= Data for processing =

☆ ☆ ☆ ☆

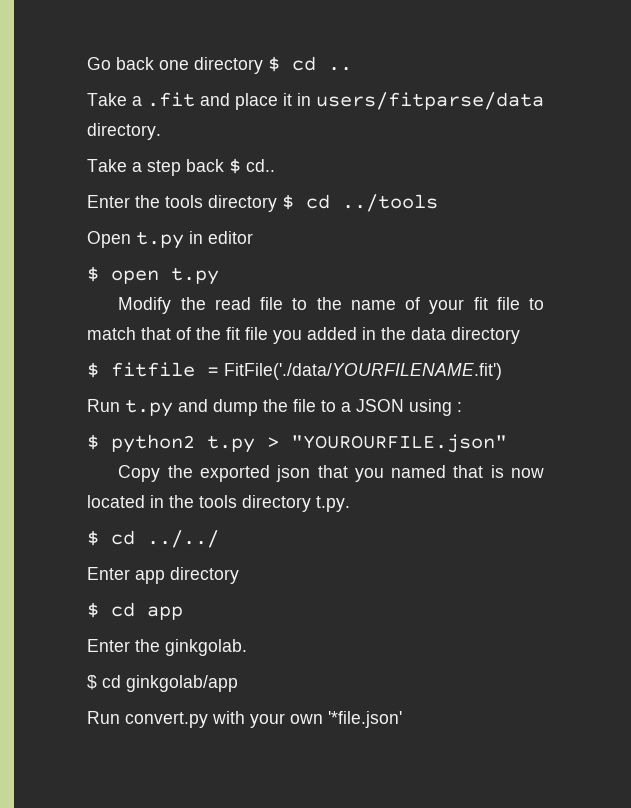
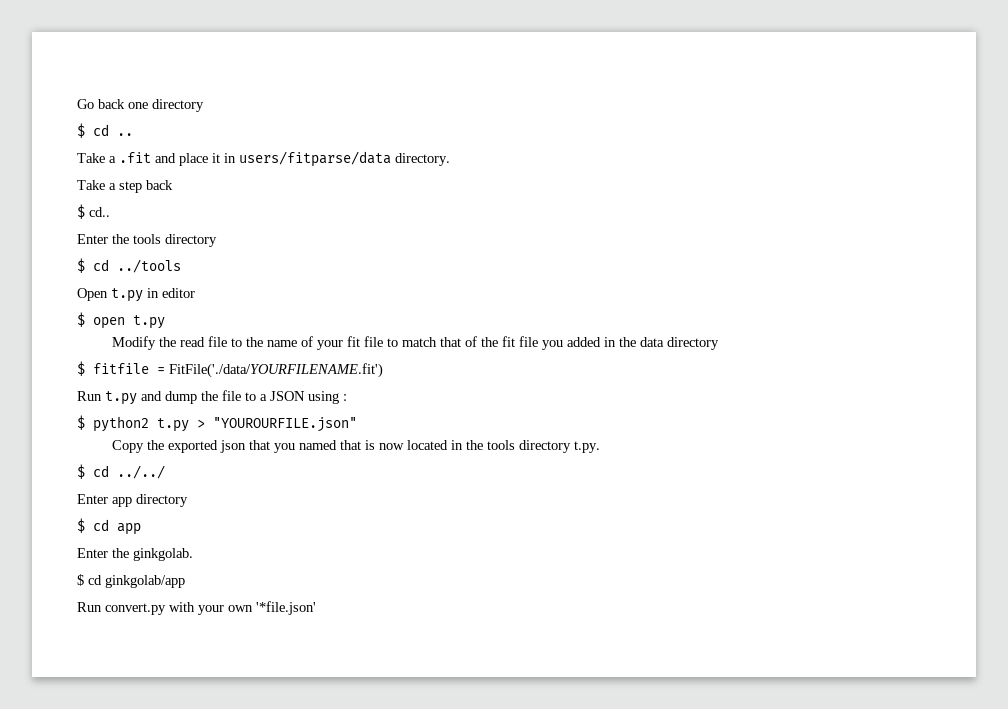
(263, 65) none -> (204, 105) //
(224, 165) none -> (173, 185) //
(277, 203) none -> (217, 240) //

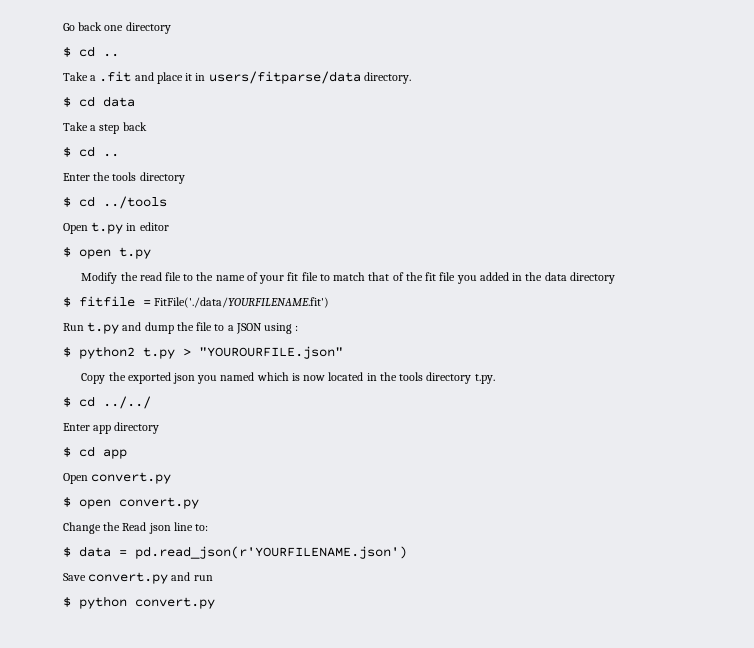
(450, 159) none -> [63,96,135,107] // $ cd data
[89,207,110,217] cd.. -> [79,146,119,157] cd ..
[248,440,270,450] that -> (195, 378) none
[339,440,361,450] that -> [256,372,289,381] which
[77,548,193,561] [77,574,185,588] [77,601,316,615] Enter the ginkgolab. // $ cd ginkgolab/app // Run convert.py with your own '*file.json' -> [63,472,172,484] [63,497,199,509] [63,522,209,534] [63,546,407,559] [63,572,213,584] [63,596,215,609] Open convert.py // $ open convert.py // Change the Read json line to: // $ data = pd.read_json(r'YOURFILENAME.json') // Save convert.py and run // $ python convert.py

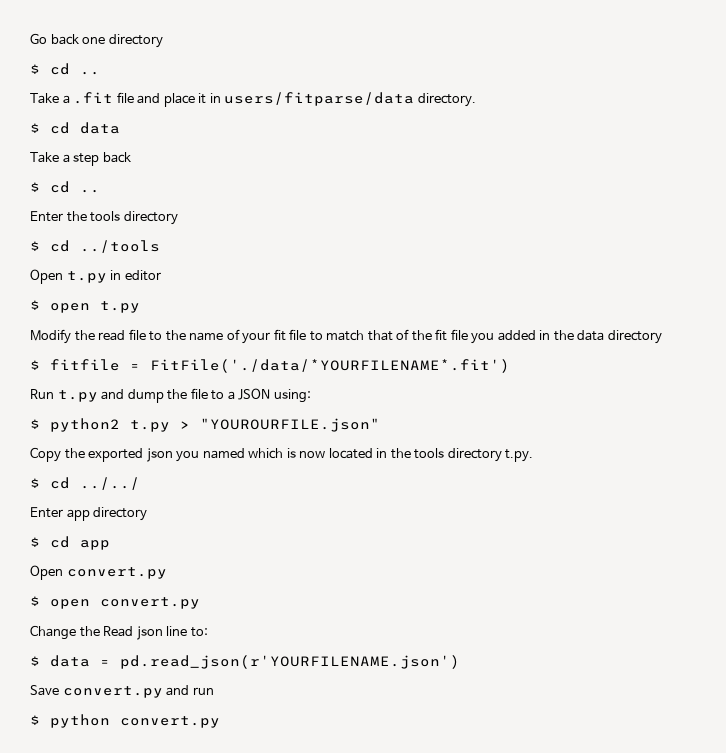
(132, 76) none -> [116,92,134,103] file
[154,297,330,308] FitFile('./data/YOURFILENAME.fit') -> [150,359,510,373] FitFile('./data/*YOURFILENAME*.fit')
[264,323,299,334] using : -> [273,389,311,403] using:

☆ ☆ ☆ ☆

= Exercise directions =
Write out every line above exactly as it is, leaving out the pictures.

= Your response =
(263, 65) none -> (204, 105) //
(224, 165) none -> (173, 185) //
(277, 203) none -> (217, 240) //

(450, 159) none -> [63,96,135,107] // $ cd data
[89,207,110,217] cd.. -> [79,146,119,157] cd ..
[248,440,270,450] that -> (195, 378) none
[339,440,361,450] that -> [256,372,289,381] which
[77,548,193,561] [77,574,185,588] [77,601,316,615] Enter the ginkgolab. // $ cd ginkgolab/app // Run convert.py with your own '*file.json' -> [63,472,172,484] [63,497,199,509] [63,522,209,534] [63,546,407,559] [63,572,213,584] [63,596,215,609] Open convert.py // $ open convert.py // Change the Read json line to: // $ data = pd.read_json(r'YOURFILENAME.json') // Save convert.py and run // $ python convert.py

(132, 76) none -> [116,92,134,103] file
[154,297,330,308] FitFile('./data/YOURFILENAME.fit') -> [150,359,510,373] FitFile('./data/*YOURFILENAME*.fit')
[264,323,299,334] using : -> [273,389,311,403] using:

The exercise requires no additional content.